Report each line of the listing that carries the word "like".

Start of PROVIDED RECORDS

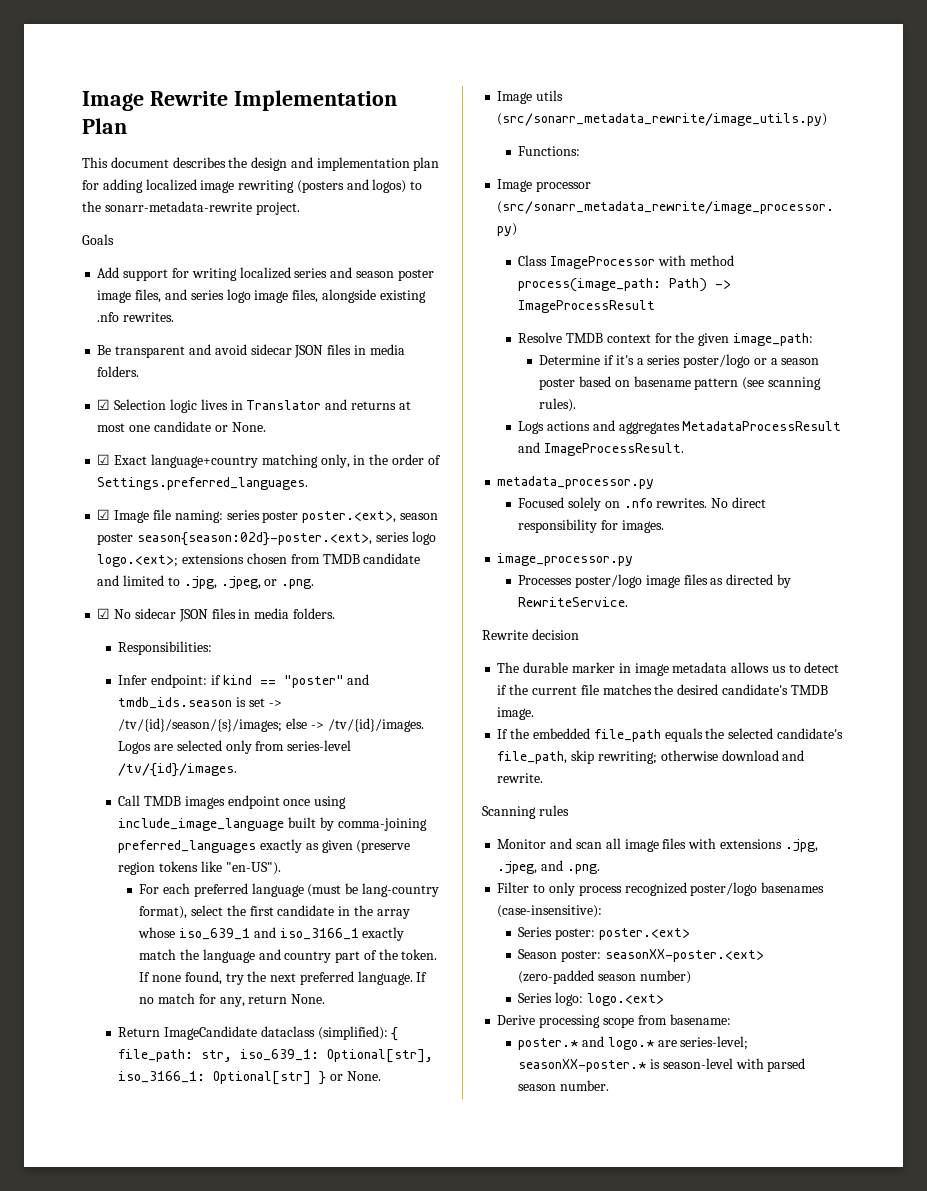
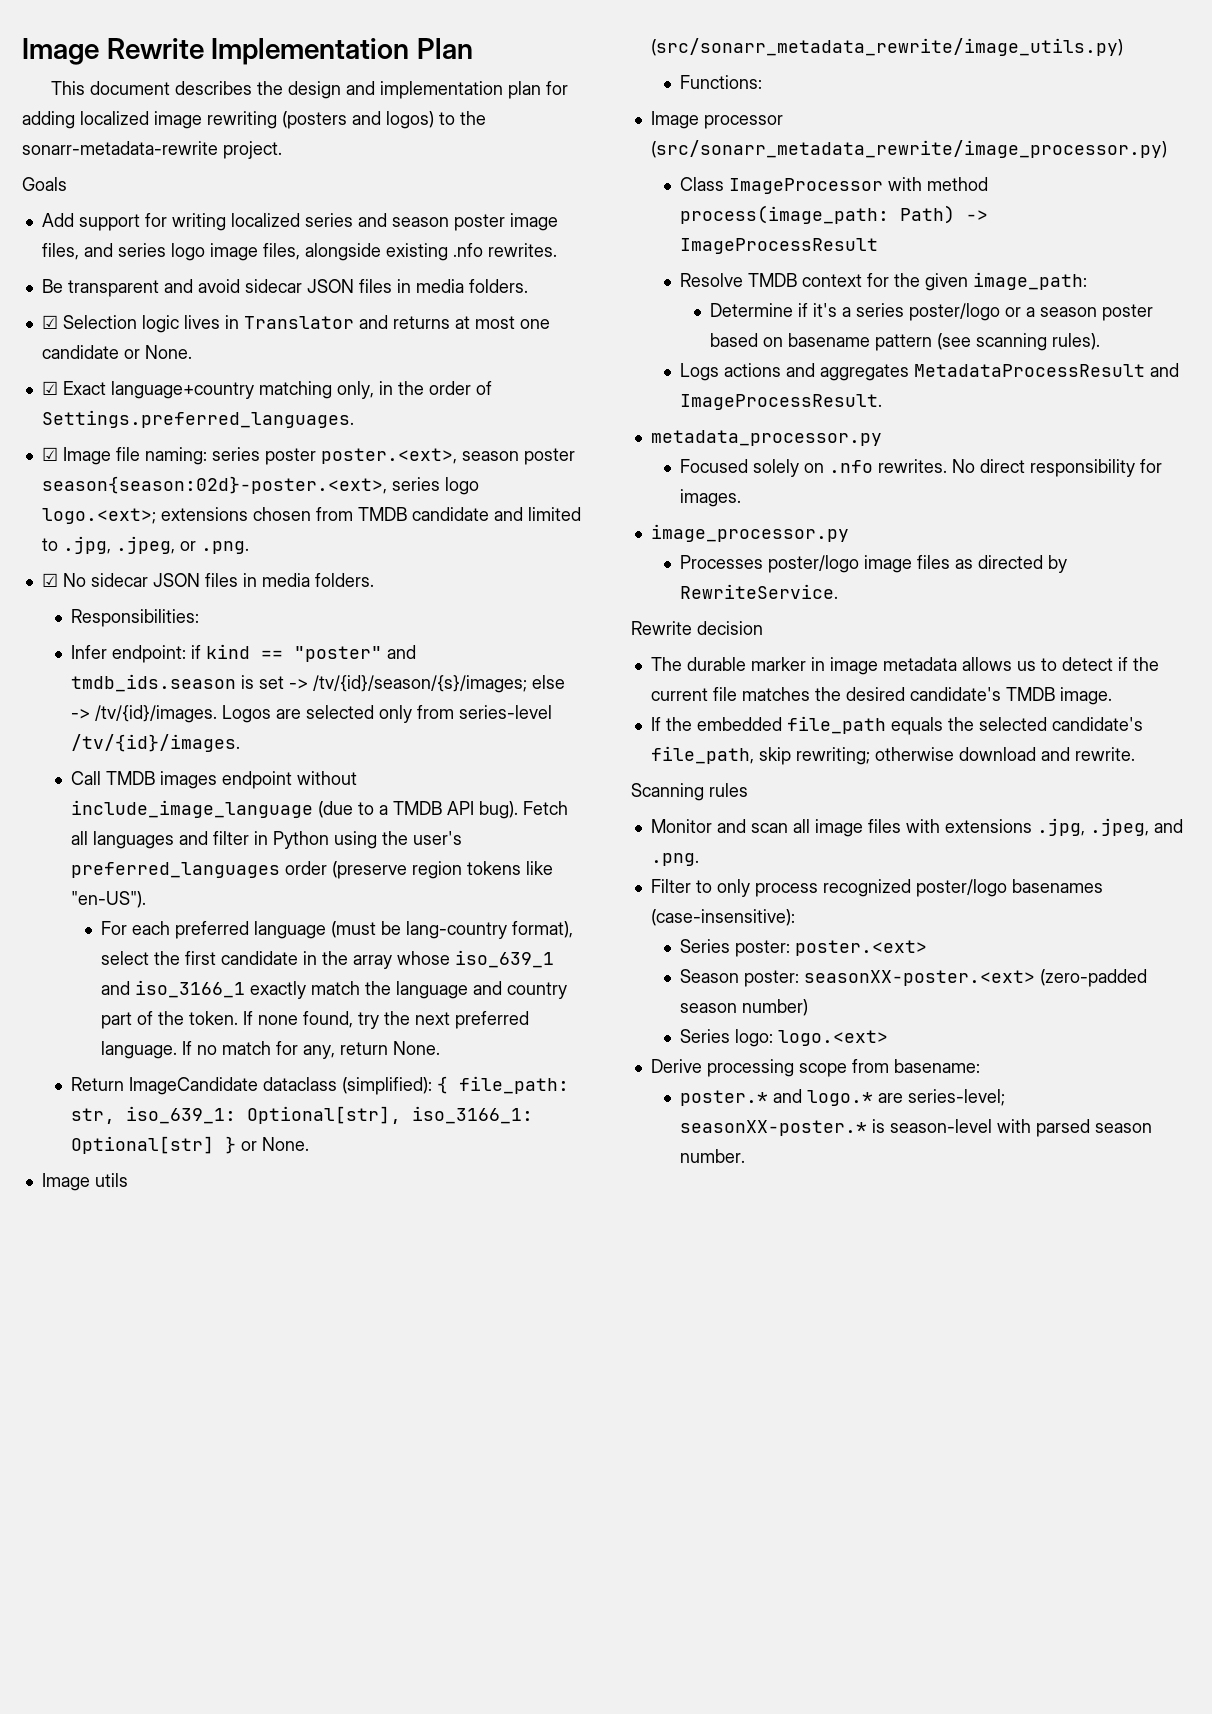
- Call TMDB images endpoint once using include_image_language built by comma-joining preferred_languages exactly as given (preserve region tokens like "en-US").
+ Call TMDB images endpoint without include_image_language (due to a TMDB API bug). Fetch all languages and filter in Python using the user's preferred_languages order (preserve region tokens like "en-US").

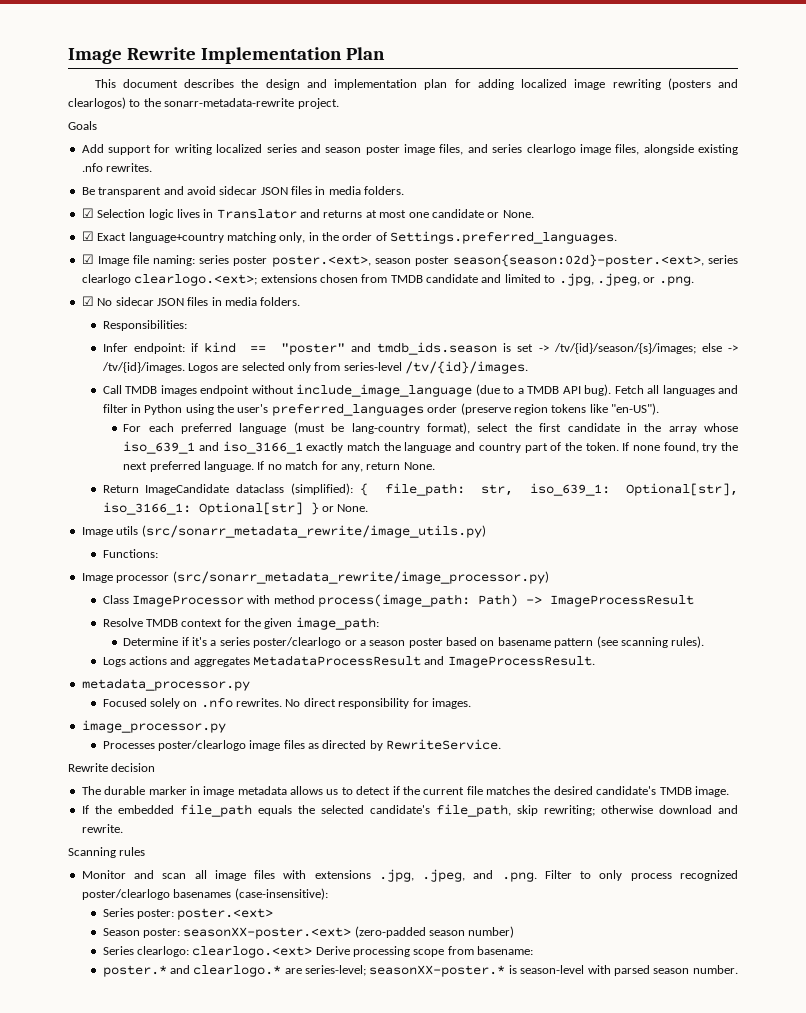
- This document describes the design and implementation plan for adding localized image rewriting (posters and logos) to the sonarr-metadata-rewrite project.
+ This document describes the design and implementation plan for adding localized image rewriting (posters and clearlogos) to the sonarr-metadata-rewrite project.
- Add support for writing localized series and season poster image files, and series logo image files, alongside existing .nfo rewrites.
+ Add support for writing localized series and season poster image files, and series clearlogo image files, alongside existing .nfo rewrites.
- ☑ Image file naming: series poster poster.<ext>, season poster season{season:02d}-poster.<ext>, series logo logo.<ext>; extensions chosen from TMDB candidate and limited to .jpg, .jpeg, or .png.
+ ☑ Image file naming: series poster poster.<ext>, season poster season{season:02d}-poster.<ext>, series clearlogo clearlogo.<ext>; extensions chosen from TMDB candidate and limited to .jpg, .jpeg, or .png.
- Determine if it's a series poster/logo or a season poster based on basename pattern (see scanning rules).
+ Determine if it's a series poster/clearlogo or a season poster based on basename pattern (see scanning rules).
- Processes poster/logo image files as directed by RewriteService.
+ Processes poster/clearlogo image files as directed by RewriteService.
- Monitor and scan all image files with extensions .jpg, .jpeg, and .png.
- Filter to only process recognized poster/logo basenames (case-insensitive):
+ Monitor and scan all image files with extensions .jpg, .jpeg, and .png. Filter to only process recognized poster/clearlogo basenames (case-insensitive):
- Series logo: logo.<ext>
- Derive processing scope from basename:
+ Series clearlogo: clearlogo.<ext> Derive processing scope from basename:
- poster.* and logo.* are series-level; seasonXX-poster.* is season-level with parsed season number.
+ poster.* and clearlogo.* are series-level; seasonXX-poster.* is season-level with parsed season number.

End of PROVIDED RECORDS

*RESULT FOR THIS TASK*:
- Call TMDB images endpoint once using include_image_language built by comma-joining preferred_languages exactly as given (preserve region tokens like "en-US").
+ Call TMDB images endpoint without include_image_language (due to a TMDB API bug). Fetch all languages and filter in Python using the user's preferred_languages order (preserve region tokens like "en-US").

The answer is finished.